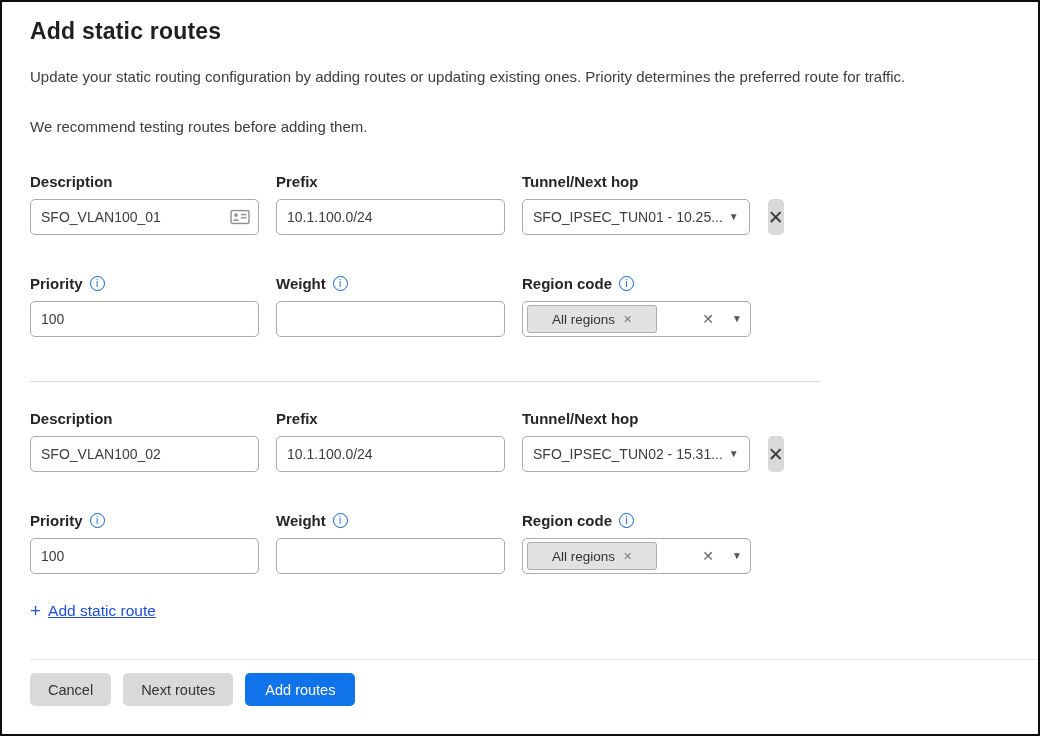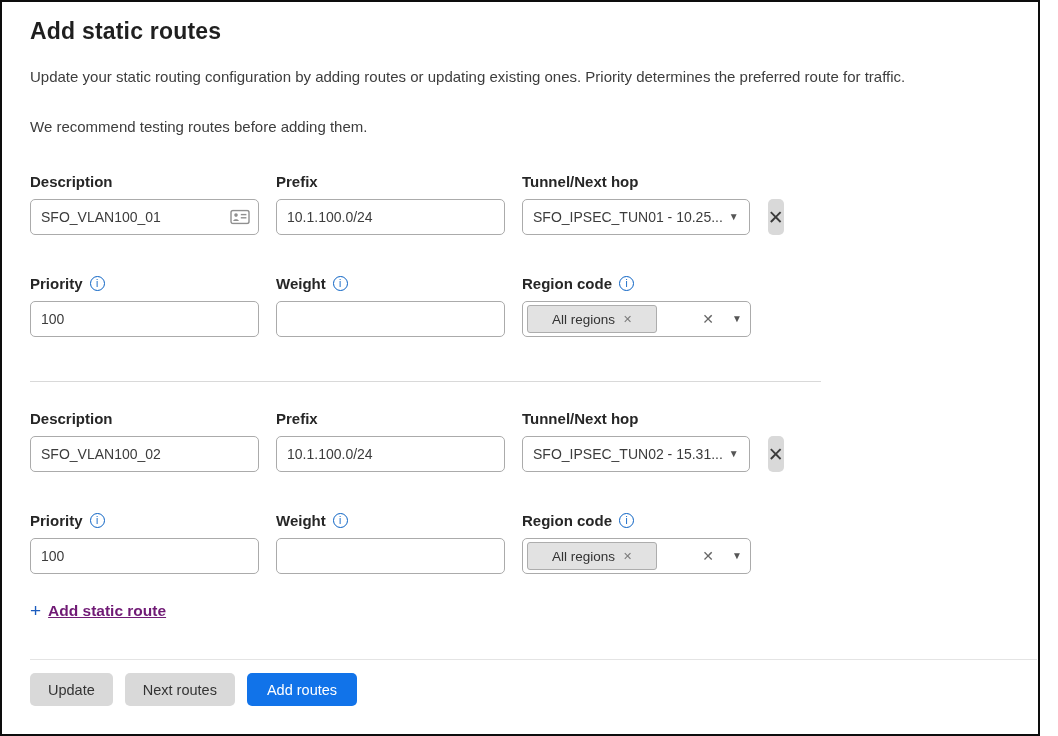--- a/index.html
+++ b/index.html
@@ -104,9 +104,8 @@
   }
   .plus-glyph { color: #1b5cbe; font-size: 19px; line-height: 1; font-weight: 400; }
   .add-link {
-    color: #701a75; font-size: 15.5px; text-decoration: underline;
+    color: #1d4ed8; font-size: 15.5px; text-decoration: underline;
     cursor: pointer;
-    font-weight: bold;
   }
 
   .footer-divider {

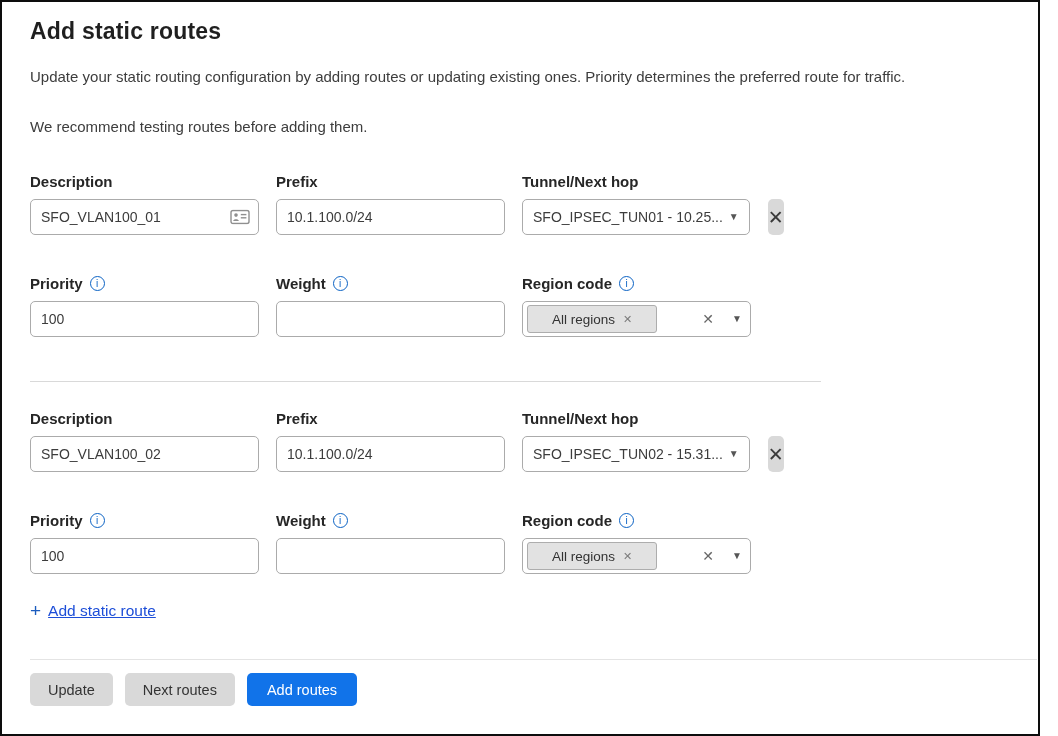--- a/index.html
+++ b/index.html
@@ -289,7 +289,7 @@
     <hr class="footer-divider">
 
     <div class="footer">
-      <button class="btn btn-gray">Update</button>
+      <button class="btn btn-gray">Cancel</button>
       <button class="btn btn-gray">Next routes</button>
       <button class="btn btn-primary">Add routes</button>
     </div>

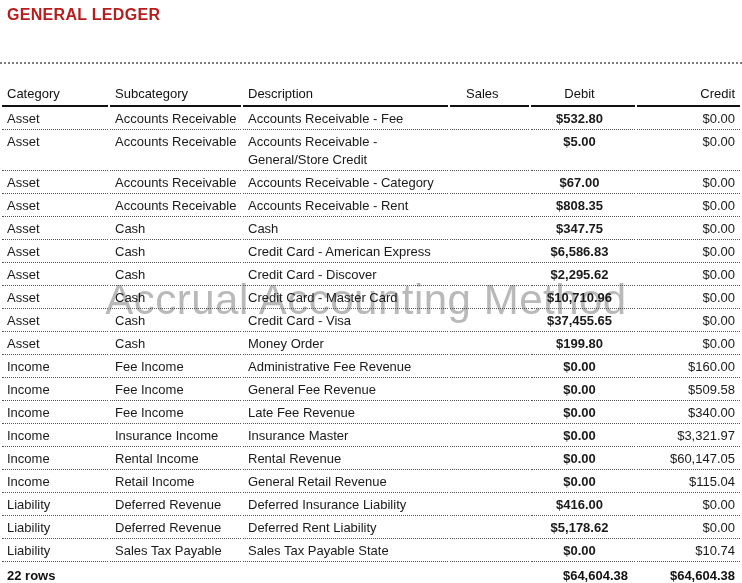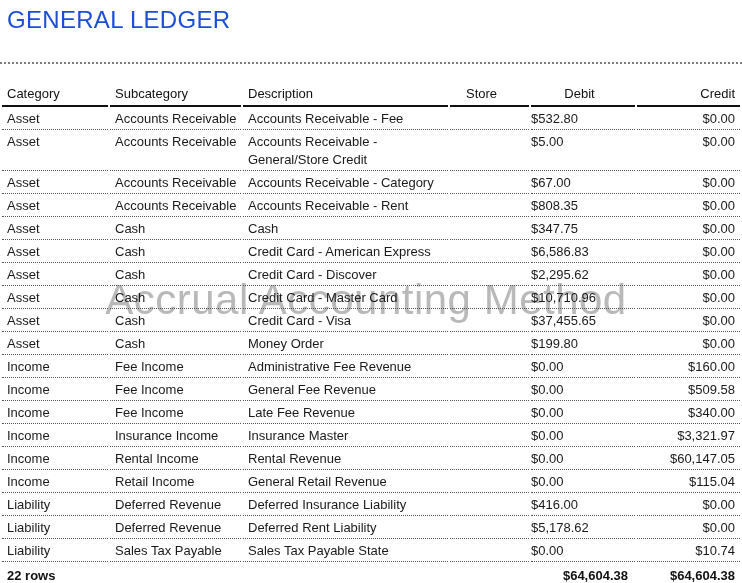--- a/index.html
+++ b/index.html
@@ -20,10 +20,10 @@
     position: absolute;
     left: 7px;
     top: 6px;
-    font-size: 24px;
-    font-weight: normal;
+    font-size: 16px;
+    font-weight: bold;
     letter-spacing: 0.3px;
-    color: #1d4ed8;
+    color: #b91c1c;
   }
   .report-for-block {
     position: absolute;

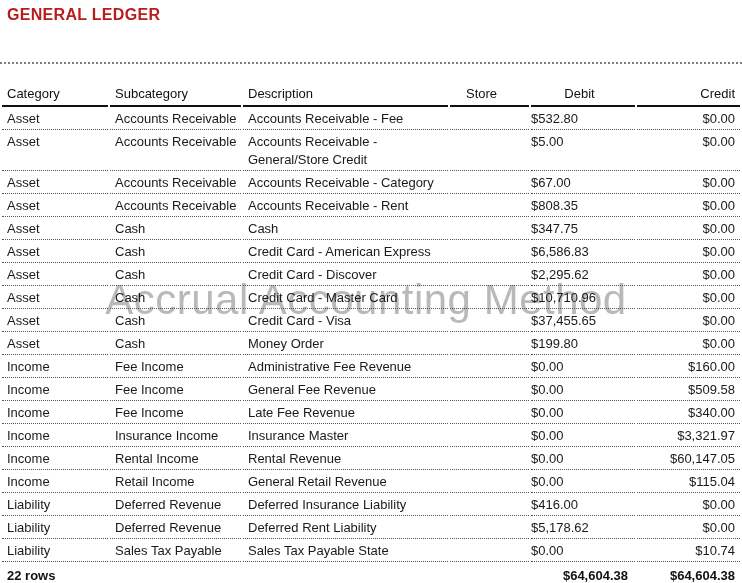--- a/index.html
+++ b/index.html
@@ -146,7 +146,7 @@
         <th>Category</th>
         <th>Subcategory</th>
         <th>Description</th>
-        <th class="h-code">Store</th>
+        <th class="h-code">Sales</th>
         <th class="h-debit">Debit</th>
         <th class="h-credit">Credit</th>
       </tr>

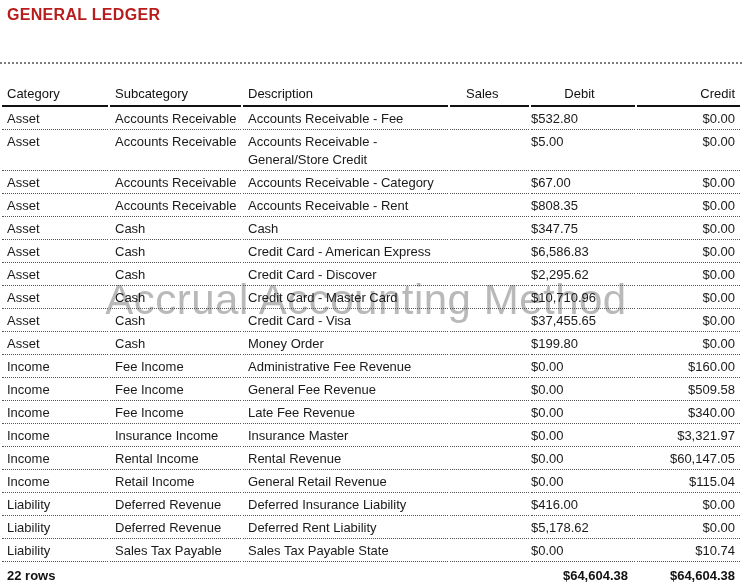--- a/index.html
+++ b/index.html
@@ -107,7 +107,7 @@
     vertical-align: top;
     color: #1a1a1a;
   }
-  tbody td.t-debit  { text-align: left; padding-left: 0; padding-right: 7px; white-space: nowrap; }
+  tbody td.t-debit  { text-align: center; padding-left: 0; padding-right: 7px; white-space: nowrap; font-weight: bold; }
   tbody td.t-credit { text-align: right; padding-left: 0; padding-right: 5px; white-space: nowrap; }
 
   tfoot td {

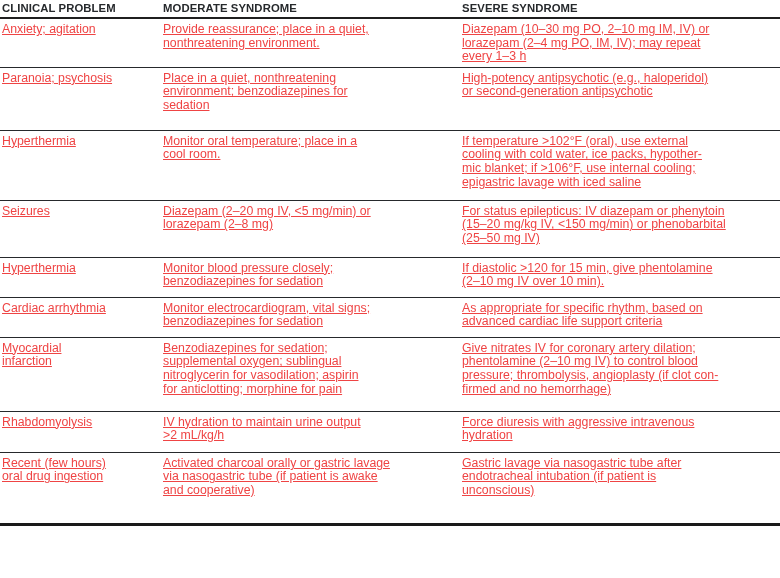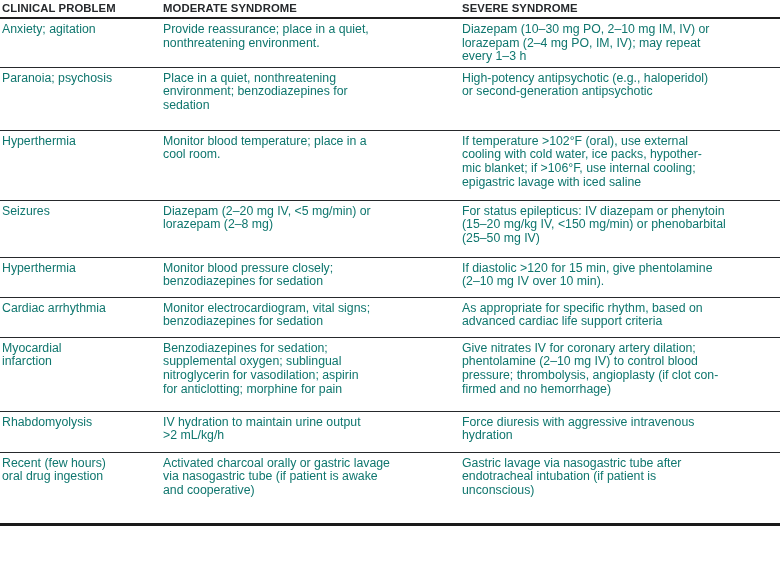--- a/index.html
+++ b/index.html
@@ -41,10 +41,11 @@
     vertical-align: top;
     font-size: 12.3px;
     line-height: 13.6px;
-    color: #0f766e;
+    color: #ef4444;
     padding: 4px 8px 3px 0;
     border-bottom: 1px solid #26292c;
     white-space: pre-line;
+    text-decoration: underline;
   }
   td:first-child { padding-left: 2px; padding-right: 4px; }
 

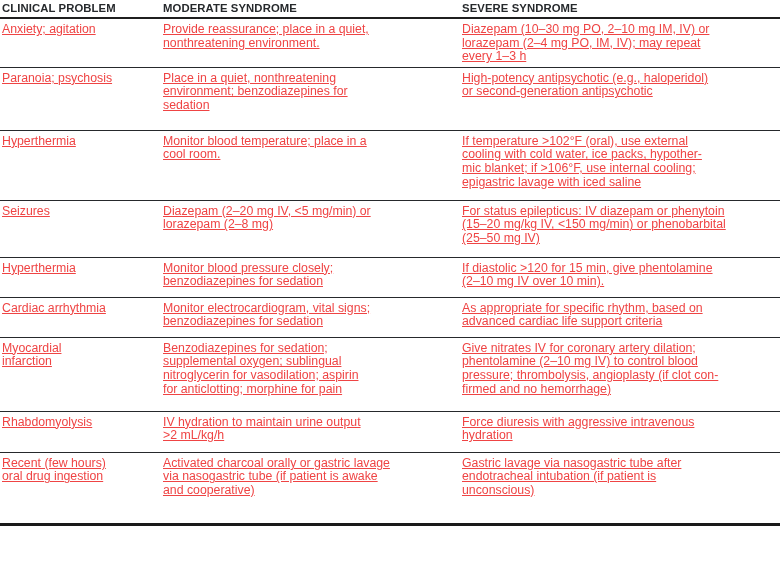--- a/index.html
+++ b/index.html
@@ -98,7 +98,7 @@
     </tr>
     <tr>
       <td>Hyperthermia</td>
-      <td>Monitor blood temperature; place in a
+      <td>Monitor oral temperature; place in a
 cool room.</td>
       <td>If temperature &gt;102°F (oral), use external
 cooling with cold water, ice packs, hypother-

----

TASK STATEMENT
Make an exact copy of the records above, with the pictures left out.

OUTPUT OF THE EXERCISE
--- a/index.html
+++ b/index.html
@@ -104,9 +104,8 @@
   }
   .plus-glyph { color: #1b5cbe; font-size: 19px; line-height: 1; font-weight: 400; }
   .add-link {
-    color: #701a75; font-size: 15.5px; text-decoration: underline;
+    color: #1d4ed8; font-size: 15.5px; text-decoration: underline;
     cursor: pointer;
-    font-weight: bold;
   }
 
   .footer-divider {

--- a/index.html
+++ b/index.html
@@ -289,7 +289,7 @@
     <hr class="footer-divider">
 
     <div class="footer">
-      <button class="btn btn-gray">Update</button>
+      <button class="btn btn-gray">Cancel</button>
       <button class="btn btn-gray">Next routes</button>
       <button class="btn btn-primary">Add routes</button>
     </div>

--- a/index.html
+++ b/index.html
@@ -20,10 +20,10 @@
     position: absolute;
     left: 7px;
     top: 6px;
-    font-size: 24px;
-    font-weight: normal;
+    font-size: 16px;
+    font-weight: bold;
     letter-spacing: 0.3px;
-    color: #1d4ed8;
+    color: #b91c1c;
   }
   .report-for-block {
     position: absolute;

--- a/index.html
+++ b/index.html
@@ -146,7 +146,7 @@
         <th>Category</th>
         <th>Subcategory</th>
         <th>Description</th>
-        <th class="h-code">Store</th>
+        <th class="h-code">Sales</th>
         <th class="h-debit">Debit</th>
         <th class="h-credit">Credit</th>
       </tr>

--- a/index.html
+++ b/index.html
@@ -107,7 +107,7 @@
     vertical-align: top;
     color: #1a1a1a;
   }
-  tbody td.t-debit  { text-align: left; padding-left: 0; padding-right: 7px; white-space: nowrap; }
+  tbody td.t-debit  { text-align: center; padding-left: 0; padding-right: 7px; white-space: nowrap; font-weight: bold; }
   tbody td.t-credit { text-align: right; padding-left: 0; padding-right: 5px; white-space: nowrap; }
 
   tfoot td {

--- a/index.html
+++ b/index.html
@@ -41,10 +41,11 @@
     vertical-align: top;
     font-size: 12.3px;
     line-height: 13.6px;
-    color: #0f766e;
+    color: #ef4444;
     padding: 4px 8px 3px 0;
     border-bottom: 1px solid #26292c;
     white-space: pre-line;
+    text-decoration: underline;
   }
   td:first-child { padding-left: 2px; padding-right: 4px; }
 

--- a/index.html
+++ b/index.html
@@ -98,7 +98,7 @@
     </tr>
     <tr>
       <td>Hyperthermia</td>
-      <td>Monitor blood temperature; place in a
+      <td>Monitor oral temperature; place in a
 cool room.</td>
       <td>If temperature &gt;102°F (oral), use external
 cooling with cold water, ice packs, hypother-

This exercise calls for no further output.